◆ **EXERCISE GOAL**
Which lines of the listing below contain the word "padding"? Return them.
- Opening Delimiter -
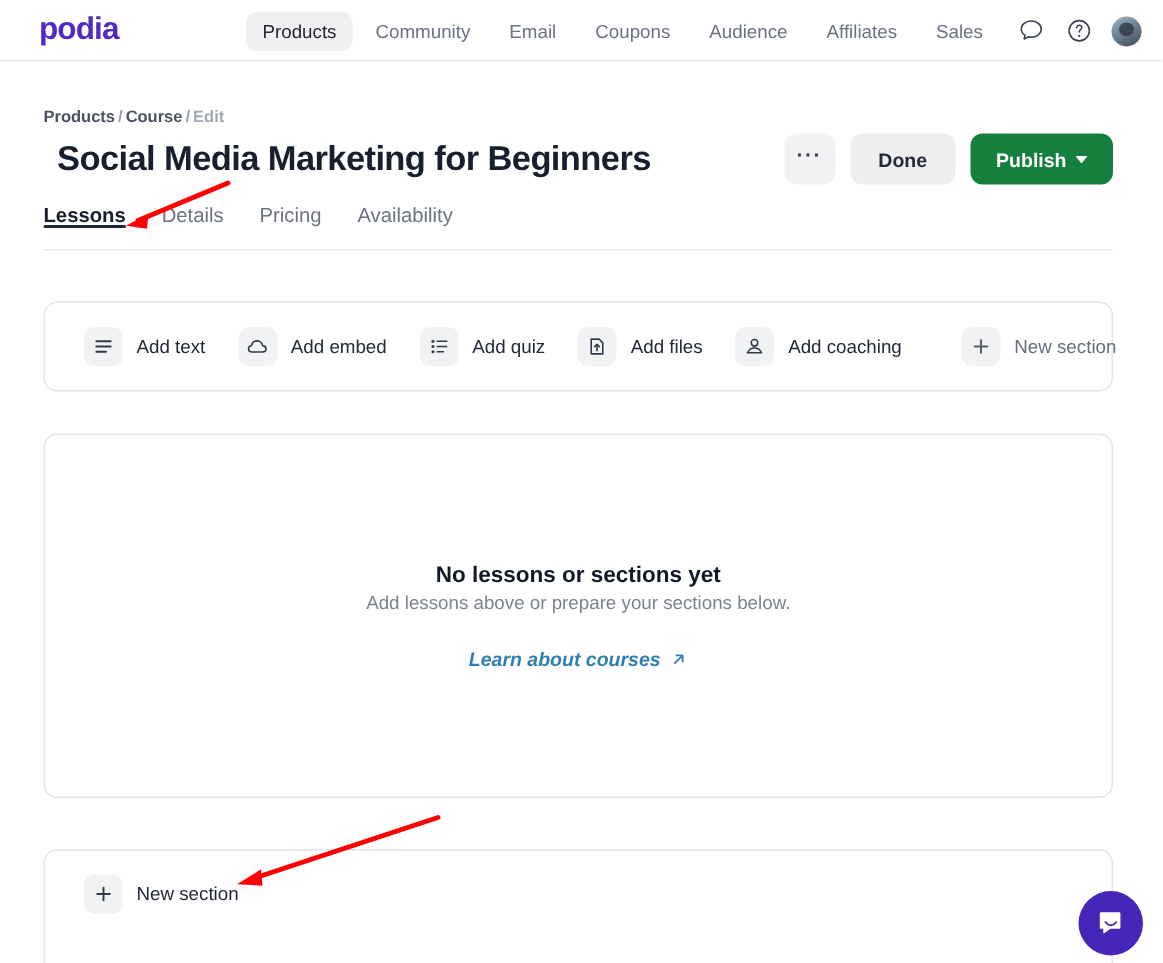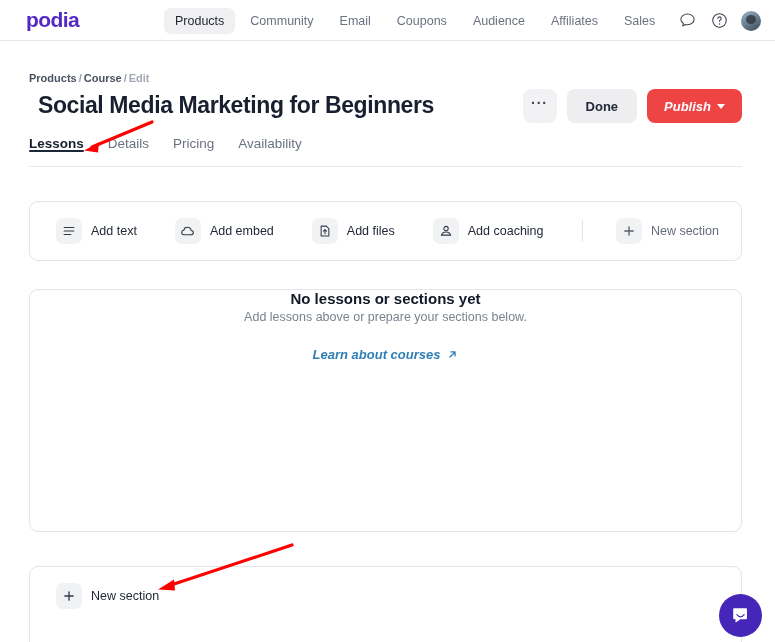--- a/index.html
+++ b/index.html
@@ -76,22 +76,22 @@
   }
   .btn-more {
     width: 34px; height: 34px; background: #f2f2f4; color: #3b4251;
     display: flex; align-items: center; justify-content: center;
     font-size: 14px; letter-spacing: 1px; padding-bottom: 6px;
   }
   .btn-done {
     height: 34px; padding: 0 19px; background: #eeeef0; color: #22293a;
   }
   .btn-publish {
-    height: 34px; padding: 0 17px; background: #ef4444; color: #ffffff;
-    display: flex; align-items: center; gap: 6px; font-style: italic;
+    height: 34px; padding: 0 17px; background: #15803d; color: #ffffff;
+    display: flex; align-items: center; gap: 6px;
   }
   .caret { width: 0; height: 0; border-left: 4px solid transparent; border-right: 4px solid transparent;
            border-top: 5px solid #fff; margin-top: 1px; }
 
   
   .tabs {
     position: absolute; left: 29px; top: 95px; display: flex; gap: 24px;
     align-items: flex-end;
   }
   .tab {
@@ -106,38 +106,38 @@
   .tabs-rule {
     position: absolute; left: 29px; right: 33px; top: 125px; height: 1px; background: #e9e9ed;
   }
 
   
   .card {
     position: absolute; border: 1px solid #e4e4e9; border-radius: 9px; background: #fff;
   }
   .toolbar-card { left: 29px; top: 160px; width: 713px; height: 60px; }
   .toolbar-inner {
-    display: flex; align-items: center; height: 100%; padding-left: 26px; gap: 16px;
+    display: flex; align-items: center; height: 100%; padding-left: 26px; gap: 0;
   }
   .tool {
     display: flex; align-items: center; gap: 9px; cursor: pointer; white-space: nowrap;
     margin-right: 22px;
   }
   .tool-ico {
     width: 26px; height: 26px; border-radius: 7px; background: #f1f2f4;
     display: flex; align-items: center; justify-content: center; flex: 0 0 auto;
   }
   .tool-label { font-size: 12.5px; color: #222938; line-height: 14px; }
   .tool.muted .tool-label { color: #666e7c; }
   .tool-divider { width:1px; height:22px; background:#e2e3e8; margin: 0 18px 0 0; }
 
   
   .empty-card { left: 29px; top: 248px; width: 713px; height: 243px; }
   .empty-inner {
-    height: 100%; display: flex; flex-direction: column; align-items: center; 
+    height: 100%; display: flex; flex-direction: column; align-items: center; justify-content: center;
   }
   .empty-title { font-size: 15px; font-weight: bold; color: #121a28; line-height: 18px; }
   .empty-sub { font-size: 12.5px; color: #7b828f; line-height: 15px; margin-top: 2px; }
   .empty-link {
     margin-top: 22px; font-size: 13px; font-weight: bold; color: #2f7fb5;
     display: flex; align-items: center; gap: 7px; cursor: pointer; text-decoration: none; font-style: italic;
   }
 
   
   .bottom-card { left: 29px; top: 525px; width: 713px; height: 92px; }
@@ -235,20 +235,37 @@
 
         <div class="tool">
           <span class="tool-ico">
             <svg width="15" height="15" viewBox="0 0 16 16" fill="none">
               <path d="M4.3 11.4c-1.4 0-2.5-1.05-2.5-2.35 0-1.2.95-2.2 2.2-2.33C4.3 4.9 5.9 3.5 7.9 3.5c2.05 0 3.75 1.5 3.9 3.45 1.3.05 2.4 1.05 2.4 2.3 0 1.3-1.15 2.15-2.55 2.15H4.3z" stroke="#323a4a" stroke-width="1.15" stroke-linejoin="round"></path>
             </svg>
           </span>
           <span class="tool-label">Add embed</span>
         </div>
 
+        <div class="tool">
+          <span class="tool-ico">
+            <svg width="14" height="14" viewBox="0 0 16 16">
+              <g fill="#323a4a">
+                <circle cx="3" cy="4" r="1.15"></circle>
+                  <circle cx="3" cy="8" r="1.15"></circle>
+                  <circle cx="3" cy="12" r="1.15"></circle>
+              </g>
+              <g stroke="#323a4a" stroke-width="1.3" stroke-linecap="round">
+                <line x1="6.3" y1="4" x2="13.4" y2="4"></line>
+                <line x1="6.3" y1="8" x2="13.4" y2="8"></line>
+                <line x1="6.3" y1="12" x2="11" y2="12"></line>
+              </g>
+            </svg>
+          </span>
+          <span class="tool-label">Add quiz</span>
+        </div>
 
         <div class="tool">
           <span class="tool-ico">
             <svg width="14" height="14" viewBox="0 0 16 16" fill="none">
               <path d="M3.6 2.4h6l2.8 2.8v8.4h-8.8z" stroke="#323a4a" stroke-width="1.2" stroke-linejoin="round"></path>
               <path d="M8 11.2V6.6M8 6.3l-1.8 1.8M8 6.3l1.8 1.8" stroke="#323a4a" stroke-width="1.2" stroke-linecap="round" stroke-linejoin="round"></path>
             </svg>
           </span>
           <span class="tool-label">Add files</span>
         </div>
- Closing Delimiter -
◆ **WRITTEN ANSWER**
     font-size: 14px; letter-spacing: 1px; padding-bottom: 6px;
     height: 34px; padding: 0 19px; background: #eeeef0; color: #22293a;
-    height: 34px; padding: 0 17px; background: #ef4444; color: #ffffff;
+    height: 34px; padding: 0 17px; background: #15803d; color: #ffffff;
-    display: flex; align-items: center; height: 100%; padding-left: 26px; gap: 16px;
+    display: flex; align-items: center; height: 100%; padding-left: 26px; gap: 0;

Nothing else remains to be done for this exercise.